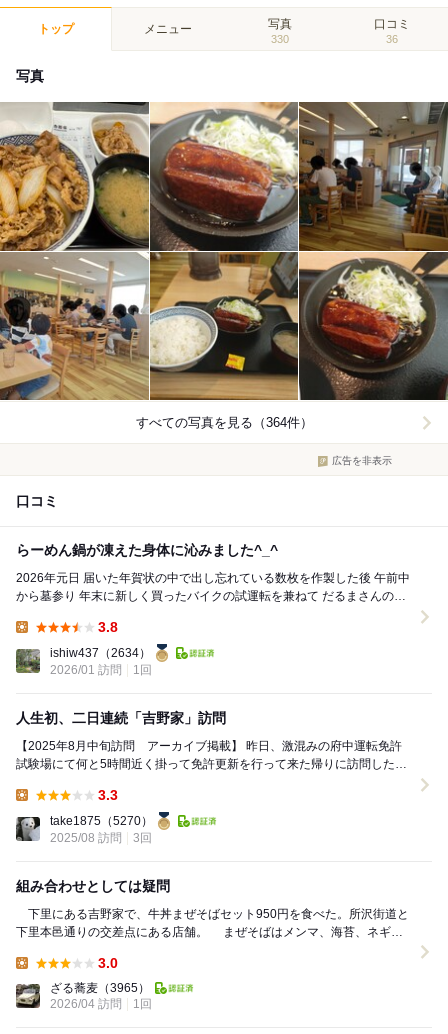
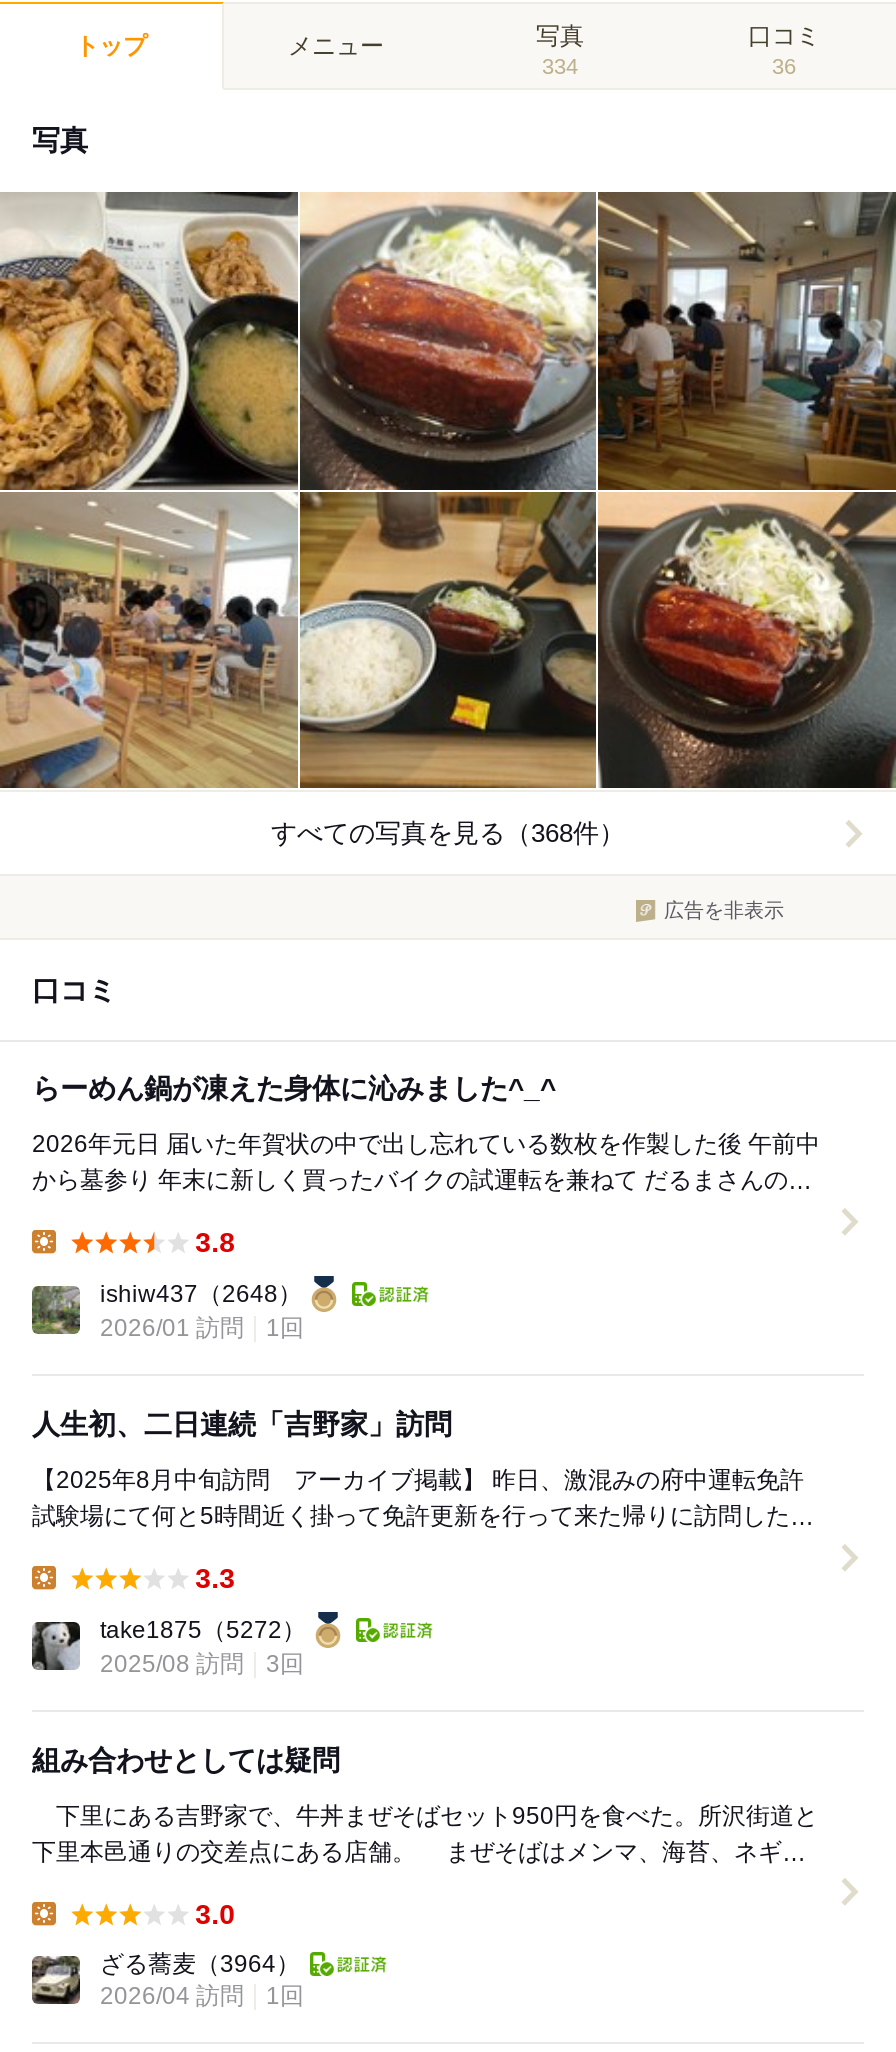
- 330
+ 334

- すべての写真を見る（364件）
+ すべての写真を見る（368件）

- ishiw437（2634）
+ ishiw437（2648）

- take1875（5270）
+ take1875（5272）

- ざる蕎麦（3965）
+ ざる蕎麦（3964）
########
* **Brief**:
All of the records need repeating exactly, except for the pictures.

* **Answer area**:
- 330
+ 334

- すべての写真を見る（364件）
+ すべての写真を見る（368件）

- ishiw437（2634）
+ ishiw437（2648）

- take1875（5270）
+ take1875（5272）

- ざる蕎麦（3965）
+ ざる蕎麦（3964）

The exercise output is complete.